The NY Times reports: Gov. David A. Paterson’s naming of Richard Ravitch last month to the vacant lieutenant governor’s post was ruled illegal on Thursday by a state appeals court panel that deemed Mr. Paterson had violated the State Constitution.
The ruling blocks Mr. Ravitch from serving as lieutenant governor.
“The governor’s purported appointment of Mr. Ravitch was unlawful because no provision of the Constitution or of any statute provides for the filling of the vacancy in the office of lieutenant governor other than by election,” said the ruling from the four-judge panel of the Second Judicial Department of the Appellate Division in Brooklyn.
Lawyers representing Mr. Paterson had argued that the state’s Public Officers Law, which governs the powers, duties and qualifications for government officials in New York, allows governors to fill vacant offices when state law does not specify how the vacancy should be filled.
Mr. Paterson has claimed that the combination of a political crisis in Albany and an economic crisis made his actions necessary. When Mr. Paterson named Mr. Ravitch lieutenant governor on July 8, the Senate was deadlocked, 31 to 31, as Democrats and Republicans fought over the majority leader post.

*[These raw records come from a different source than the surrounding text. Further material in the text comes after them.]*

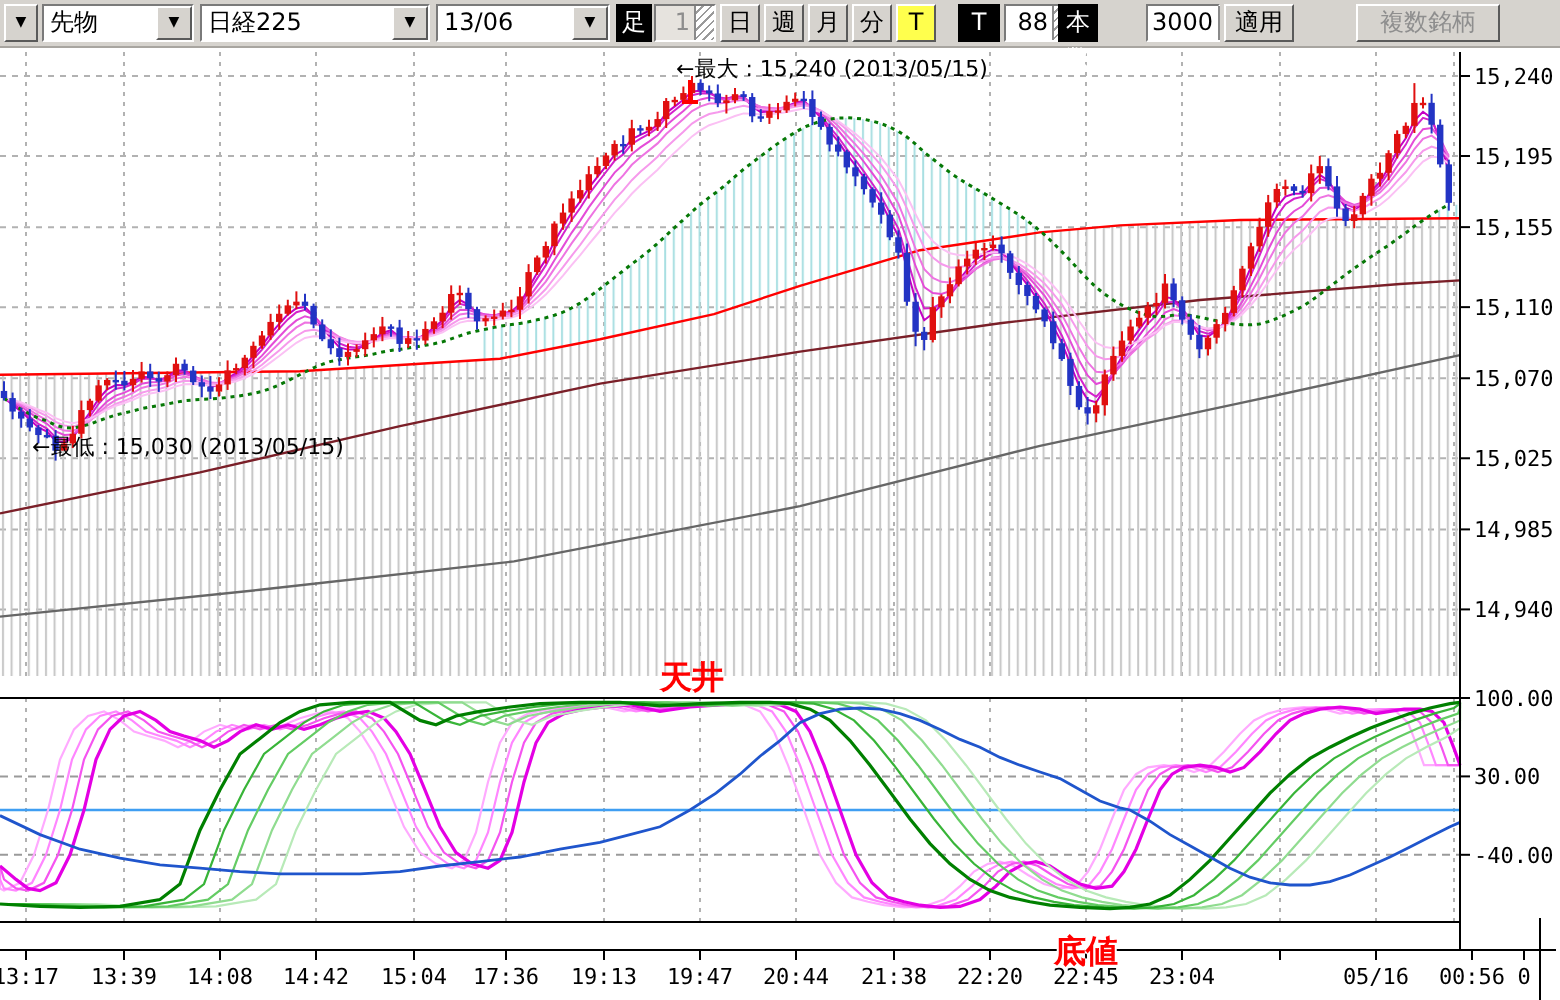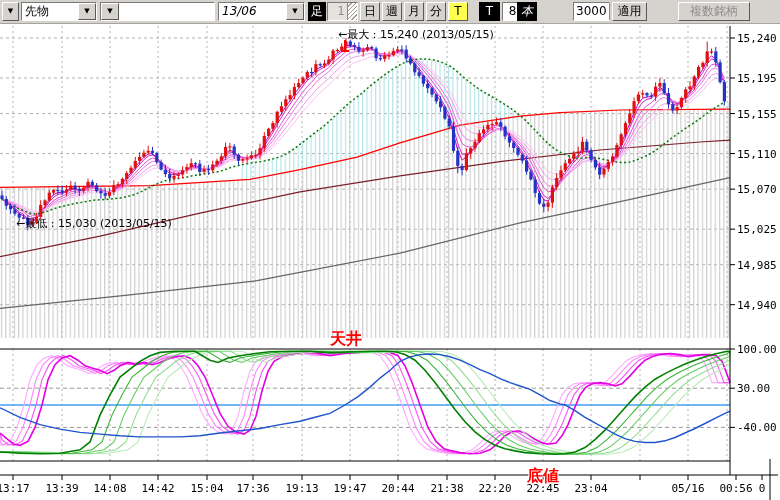--- a/index.html
+++ b/index.html
@@ -537,24 +537,25 @@
 
   <div class="toolbar">
     <div class="tb btn ddbtn" style="left:2px;width:17px;">▼</div>
 
     <div class="tb combo" style="left:21px;width:76px;">
       <span class="txt">先物</span>
       <span class="dd">▼</span>
     </div>
 
     <div class="tb combo" style="left:100px;width:115px;">
+      <span class="txt">日経225</span>
       <span class="dd">▼</span>
     </div>
 
-    <div class="tb combo" style="left:218px;width:87px;font-style:italic;">
+    <div class="tb combo" style="left:218px;width:87px;">
       <span class="txt">13/06</span>
       <span class="dd">▼</span>
     </div>
 
     <div class="tb blabel" style="left:308px;width:18px;">足</div>
 
     <div class="tb spin off" style="left:327px;width:31px;">
       <span class="val">1</span>
       <span class="grip"></span>
     </div>
@@ -565,21 +566,21 @@
     <div class="tb btn" style="left:426px;width:20px;">分</div>
     <div class="tb btn yellow" style="left:448px;width:20px;">T</div>
 
     <div class="tb blabel" style="left:479px;width:21px;">T</div>
 
     <div class="tb spin" style="left:502px;width:35px;">
       <span class="val">88</span>
       <span class="grip"></span>
     </div>
 
-    <div class="tb blabel" style="left:517px;width:20px;font-style:italic;">本数</div>
+    <div class="tb blabel" style="left:529px;width:20px;">本数</div>
 
     <div class="tb spin" style="left:573px;width:37px;">
       <span class="val">3000</span>
       <span class="grip"></span>
     </div>
 
     <div class="tb btn" style="left:612px;width:35px;text-align:center;">適用</div>
 
     <div class="tb btn gray-text" style="left:678px;width:72px;">複数銘柄</div>
   </div>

But lawyers for Republicans who challenged Mr. Ravitch’s appointment argued that Mr. Paterson used a political crisis to seize a power that the Constitution does not give him.
The state appeals court agreed, saying, “No considerations of the state’s financial difficulties or of political strife in the Senate allow us to find authority for Mr. Ravitch’s appointment.”
(Source: NY Times)
2 Responses
Like “duh”. Courts don’t like hiddushim, and the fact that no one “knew” the Governor could do such a thing until last month suggest the power never existed.